# Best hive-top feeder?



## PappyMAINEiac (Sep 23, 2006)

I'm just trying to avoid the pitfalls!!! I have seen threads about some hive-top feeders that were poorly designed and I would like to avoid them. I have searched for the topic, but the forums search engine doesn't return anything specific enough.
What are the BEST hive-top feeder designs out there, ie. no burr combing, drowning, ease-of-use???
I am talking about the wooden Miller type feeders that set above top hive body.


----------



## ShaneVBS (Aug 22, 2011)

Ive had good luck with brushy mountain plastic ones. I like them because there cheap and you can fill them with bees trapped below. All you have to do is sand walls were bees walk to get syrup for more grip, although the newer models are better. The wooden are nice too as they have improved floats so they dont sink but cost more.


----------



## gibby937 (May 16, 2011)

This is my first year so my experience is limited. I bought 2 of the brushy mountain top feeders with the floats. I thought they were pretty neat at first but have decided against them. The floats did float well but still drowned several bees. Also, when you opened the top to check and refill, the bees had easy access to you. The bottom is completely flat so if you remove it to do an inspection and still have sugar water in it and do not want to pour it out by placing it on a flat surface (top of hive next door) many bees will be crushed. I also ordered to other top feeders from Rossman for the same price. It was a wooden super with a plastic insert with the screen in the middle.
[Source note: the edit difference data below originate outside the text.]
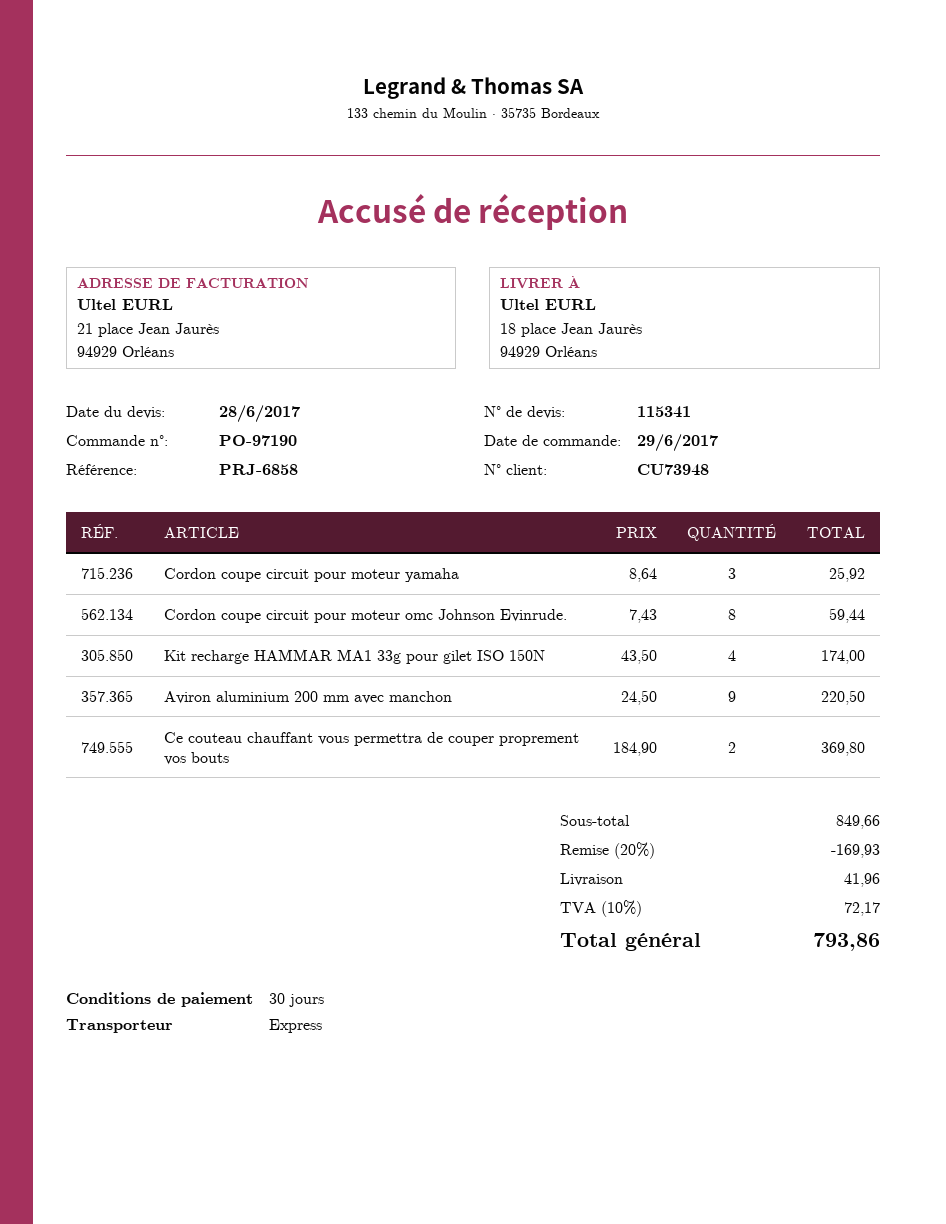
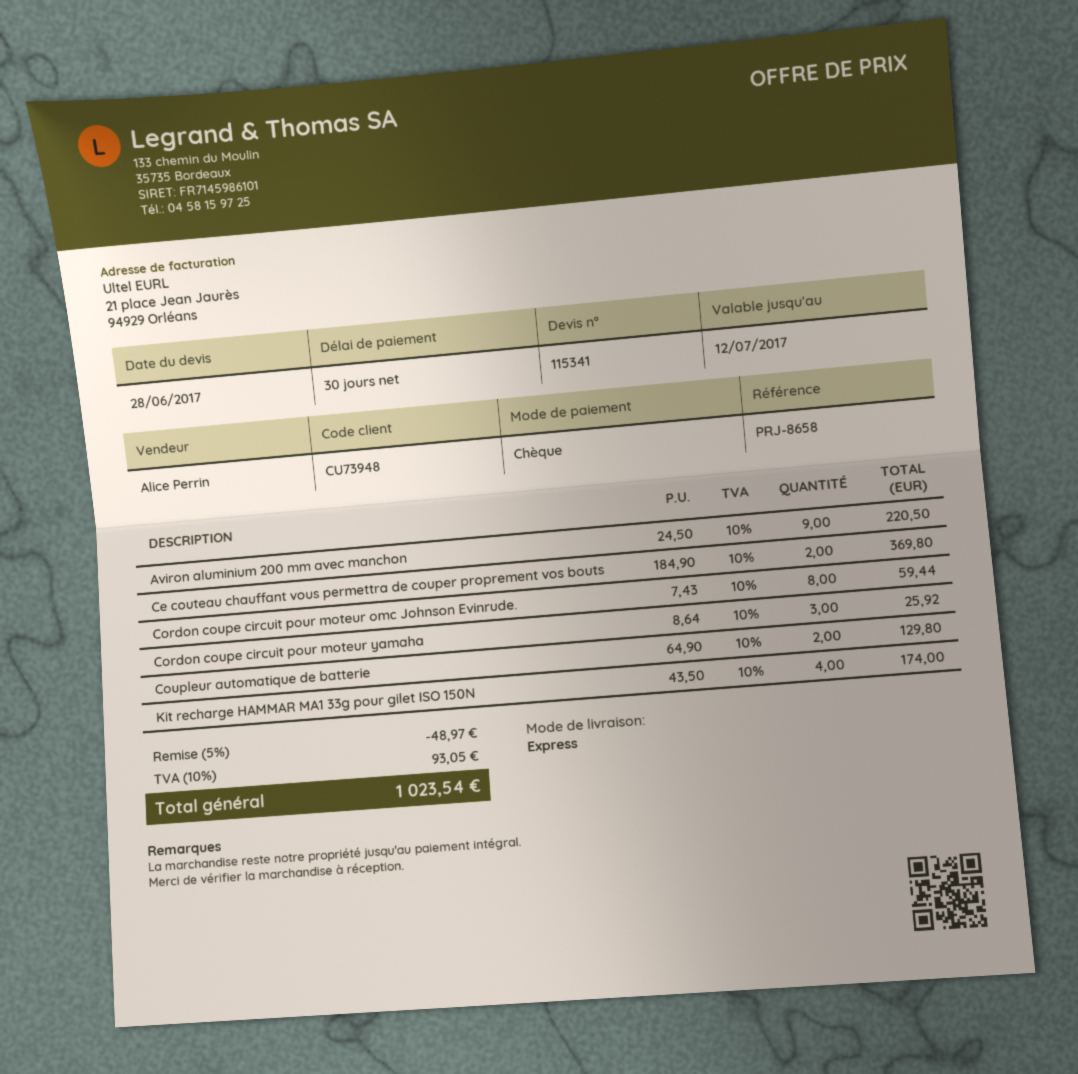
reference: PRJ-6858 -> PRJ-8658
Coupleur automatique de batterie: none -> 2 x 64.90 = 129.80
discount: 20% = 169.93 -> 5% = 48.97
shipping: 41.96 -> none
tax: 10% = 72.17 -> 10% = 93.05
total: 793.86 -> 1023.54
I like that one much better. It held more feed and kept the bees away from you. They did build burr comb in the center, but after accidentally killing the queen while removing the burr comb, I just leave it now until the feeder is completely removed. The surface area on the bottom that would crush the bees is just the with of the box all the way around instead of the entire area. Hope this helps!


----------



## Gypsi (Mar 27, 2011)

My local newbeek friend bought the Mann lake, black, double basin, bees enter through screening in the middle to come up topside for a drink (you have to cut the hole). I called him last night to see how he liked it - and he hasn't put it on yet. Before I buy ONE more bee, I need a feeder that won't leak due to temperature changes, and won't drown bees. Has anyone tried this one?

Gypsi


----------



## 93coleman (Oct 2, 2011)

I have a plastic one that I bought from walter kelley that works great.It has a hole that they come up from the hive in,and they line up like a bunch of cattle,perfectly straight.Never had a single drowned bee,temp doesnt affect it.Bees dont come out when you feed,holds about a gallon.Love mine,def reccomend it.Walter kelley stock number cat#12s


----------



## squarepeg (Jul 9, 2010)

i also have several of the kelley "volcano" type feeders. i get a few drowned bees, but i minimize that by floating 3/8" wooden balls sealed with silicone inside the inverted plastic cup. i also have several of the mann lake ones mentioned above, still a few drowned bees, but not many. both are easy to check and fill without disturbing the bees. i haven't decided it either is better than the other yet.


----------



## Michael B (Feb 6, 2010)

Gypsi said:


> My local newbeek friend bought the Mann lake, black, double basin, bees enter through screening in the middle to come up topside for a drink (you have to cut the hole). I called him last night to see how he liked it - and he hasn't put it on yet. Before I buy ONE more bee, I need a feeder that won't leak due to temperature changes, and won't drown bees. Has anyone tried this one?
> 
> Gypsi


Is this the ine you are talking about?

http://www.mannlakeltd.com/ProductDetail.asp?idproduct=487&idCategory=

If so I have a few of them and no need to cut a hole.

My opinion they are decent if the weather is warm (70-80°) colder than that and they will ignore the syrup because it is too cold. Burr comb is always a problem with there is a violation of bee space. Bee can drown in this feeder but only a few.

They make great open feeders. I placed 4 of them on a pallet and covered them with outer covers. My hives downed about 4 gallons a day.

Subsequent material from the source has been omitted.